Jackson ignored that.
“Then there’s the problem of keeping her from being run over, of course.”
He gave her that frown again.
“Will you cut the sarcasm?” he said.
Something about the way he said it sounded as if they were old friends instead of strangers.
Darcy turned toward her truck. She might as well go. She had better go, for her own sake, now that she’d started hallucinating.
“Sometimes, this early in the process, they lie down just for short periods of time,” she said, speaking over her shoulder. “She’ll probably get up in a minute.”
After a beat, she turned and added, “But then, you already know that because you’ve foaled out many a mare.”
He glowered at her, then set his eyes on the mare.

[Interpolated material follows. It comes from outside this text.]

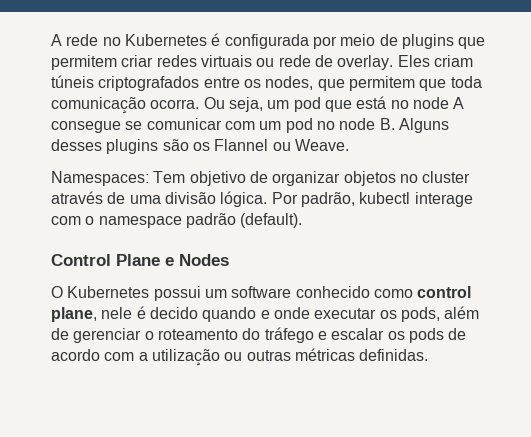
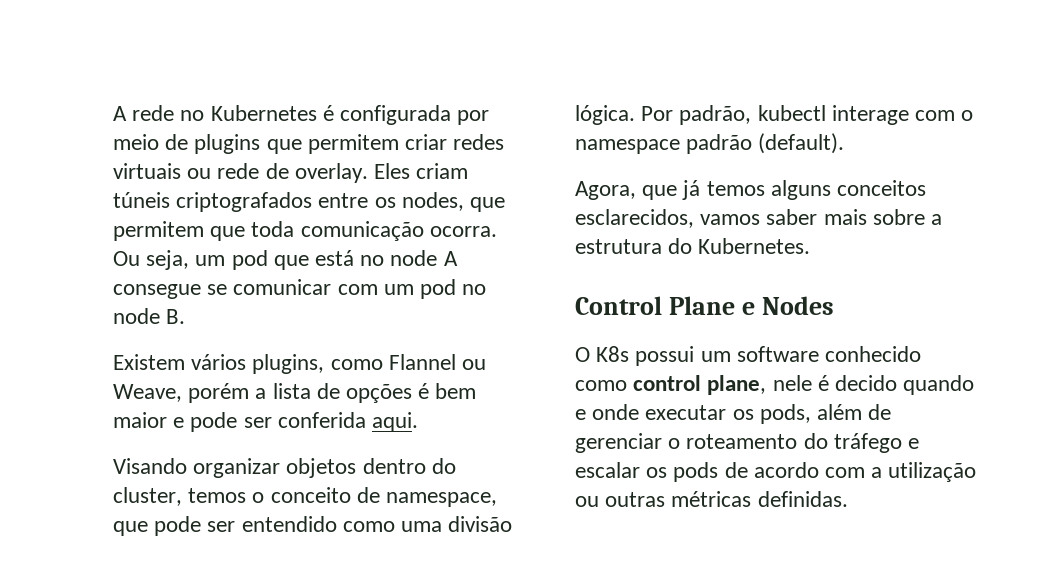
[398,118,449,133] [51,139,349,154] [51,171,471,186] [51,191,126,204] Alguns desses plugins são os Flannel ou Weave. // Namespaces: Tem objetivo de organizar objetos no cluster através de -> [113,354,487,374] [113,383,477,403] [113,412,419,432] [113,458,456,478] [113,487,498,507] [113,516,395,536] // Existem vários plugins, como Flannel ou Weave, porém a lista de opções é bem maior e pode ser conferida aqui. // Visando organizar objetos dentro do cluster, temos o conceito de namespace, que pode ser entendido como
(303, 220) none -> [575,180,927,200] [575,209,943,228] [575,238,811,254] // Agora, que já temos alguns conceitos esclarecidos, vamos saber mais sobre a estrutura do Kubernetes.
[67,286,150,298] Kubernetes -> [596,346,630,362] K8s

He dropped to his haunches, although his injured leg wouldn’t bend well, then lifted Tara’s head.
“I doubt she’d stay down long, anyhow, because even though it’s early yet, this pavement isn’t exactly cool.”
She waited another moment.
“But then there’s the fact that she’s so sick she might just lie down and die.”
“Will you just get over there, get your kit and get to work?” he snapped. “Instead of standing around all morning running your mouth?”
A great thrill of victory raced through Darcy’s veins.
“Are you asking me to attend this mare as a veterinarian or as a woman?”
He looked at her, pushed his hat back so he could look at her with those fierce blue eyes of his. As his gaze moved over her body, she felt it as surely as the warm caress of a hand on her skin.
And she felt a curious desire to brush the hair that had fallen from beneath his hat onto his forehead. He had a farmer’s tan—white skin where his hat had been that showed a clear line against his sun-darkened face.
After a long moment, he spoke.
“I reckon as both,” he said dryly. “You’ve got no quit in you, just like Tara, and she’s gonna need that more than anything. I’ll supply the muscle power.”